On Wed 20-11-24 10:56:53, Zhang Yi wrote:
> On 2024/11/19 7:15, Darrick J. Wong wrote:
> > On Tue, Oct 22, 2024 at 07:10:34PM +0800, Zhang Yi wrote:
> >> From: Zhang Yi <yi.zhang@xxxxxxxxxx>
> >>
> >> There is no need to write back all data before punching a hole in
> >> data=ordered|writeback mode since it will be dropped soon after removing
> >> space, so just remove the filemap_write_and_wait_range() in these modes.
> >> However, in data=journal mode, we need to write dirty pages out before
> >> discarding page cache in case of crash before committing the freeing
> >> data transaction, which could expose old, stale data.
> >
> > Can't the same thing happen with non-journaled data writes?
> >
> > Say you write 1GB of "A"s to a file and fsync. Then you write "B"s to
> > the same 1GB of file and immediately start punching it. If the system
> > reboots before the mapping updates all get written to disk, won't you
> > risk seeing some of those "A" because we no longer flush the "B"s?
> >
> > Also, since the program didn't explicitly fsync the Bs, why bother
> > flushing the dirty data at all? Are data=journal writes supposed to be
> > synchronous flushing writes nowadays?
>
> Thanks you for your replay.
>
> This case is not exactly the problem that can occur in data=journal
> mode, the problem is even if we fsync "B"s before punching the hole, we
> may still encounter old data ("A"s or even order) if the system reboots
> before the hole-punching process is completed.
>
> The details of this problem is the ext4_punch_hole()->
> truncate_pagecache_range()-> ..->journal_unmap_buffer() will drop the
> checkpoint transaction, which may contain B's journaled data.
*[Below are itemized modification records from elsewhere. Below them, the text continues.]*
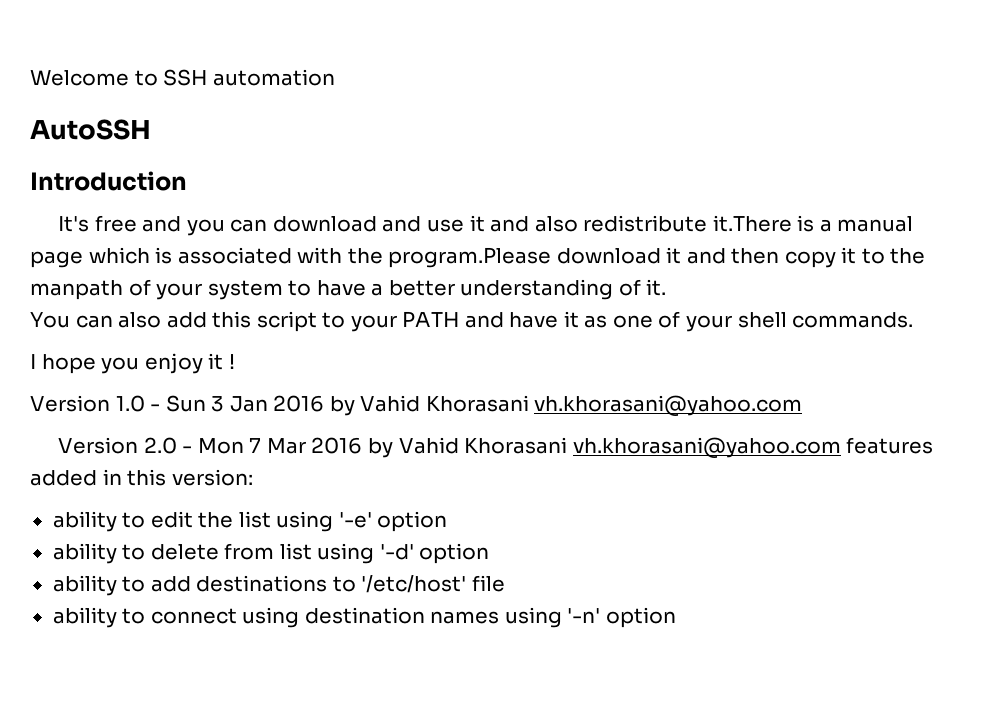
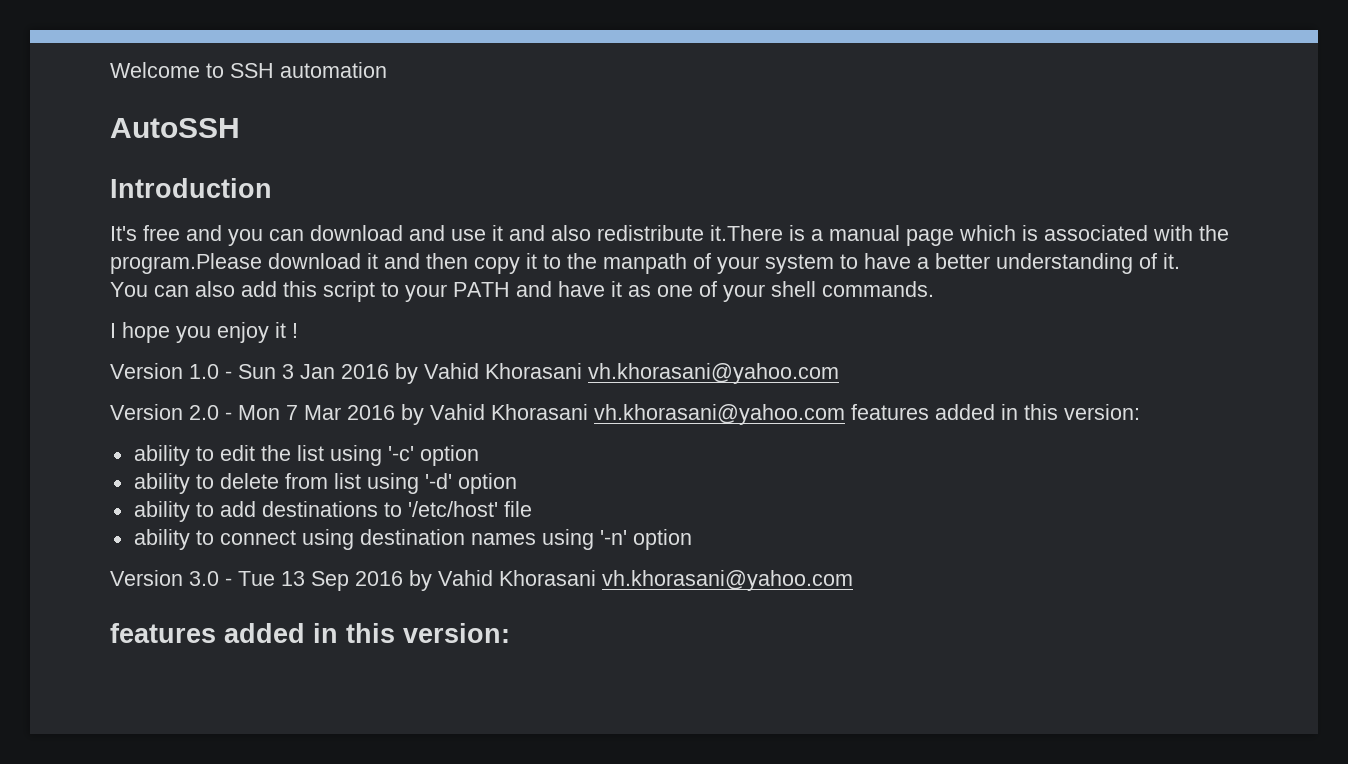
- ability to edit the list using '-e' option
+ ability to edit the list using '-c' option
+ Version 3.0 - Tue 13 Sep 2016 by Vahid Khorasani vh.khorasani@yahoo.com
+ features added in this version:

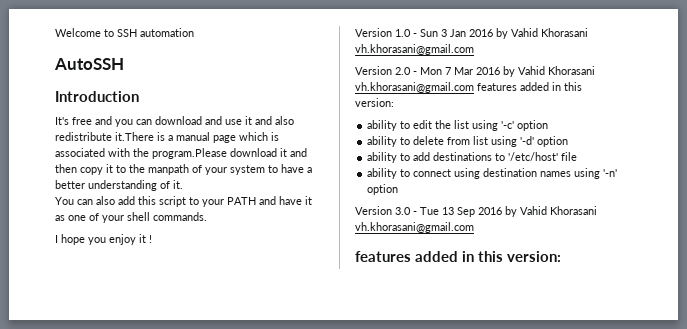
- Version 1.0 - Sun 3 Jan 2016 by Vahid Khorasani vh.khorasani@yahoo.com
+ Version 1.0 - Sun 3 Jan 2016 by Vahid Khorasani vh.khorasani@gmail.com
- Version 2.0 - Mon 7 Mar 2016 by Vahid Khorasani vh.khorasani@yahoo.com features added in this version:
+ Version 2.0 - Mon 7 Mar 2016 by Vahid Khorasani vh.khorasani@gmail.com features added in this version:
- Version 3.0 - Tue 13 Sep 2016 by Vahid Khorasani vh.khorasani@yahoo.com
+ Version 3.0 - Tue 13 Sep 2016 by Vahid Khorasani vh.khorasani@gmail.com

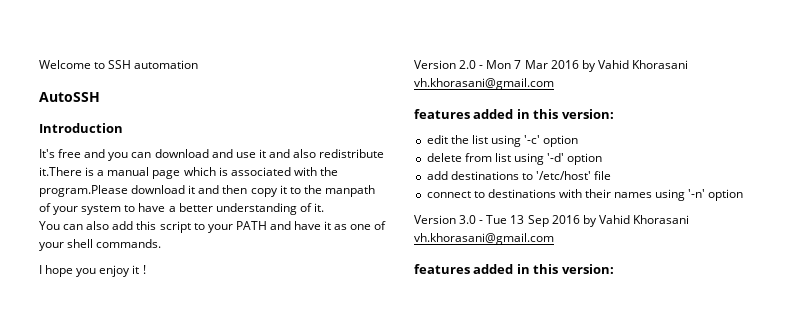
- Version 1.0 - Sun 3 Jan 2016 by Vahid Khorasani vh.khorasani@gmail.com
- Version 2.0 - Mon 7 Mar 2016 by Vahid Khorasani vh.khorasani@gmail.com features added in this version:
+ Version 2.0 - Mon 7 Mar 2016 by Vahid Khorasani vh.khorasani@gmail.com
+ features added in this version:
- ability to edit the list using '-c' option
+ edit the list using '-c' option
- ability to delete from list using '-d' option
+ delete from list using '-d' option
- ability to add destinations to '/etc/host' file
+ add destinations to '/etc/host' file
- ability to connect using destination names using '-n' option
+ connect to destinations with their names using '-n' option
Consequently,
> the journal tail could move advance beyond this point. If we do not flush
> the data before dropping the cache and a crash occurs before the punching
> transaction is committed, B's transaction will never recover, resulting
> in the loss of B's data. Therefore, this cannot happen in non-journaled
> data writes.

Yes, you're correct. The logic in journal_unmap_buffer() (used when freeing
journaled data blocks) assumes that if there's no running / committing
transaction, then orphan replay is going to fixup possible partial
operations and thus it simply discards the block that's being freed. That
works for truncate but not for hole punch or range zeroing.

Honza
--
Jan Kara <jack@xxxxxxxx>
SUSE Labs, CR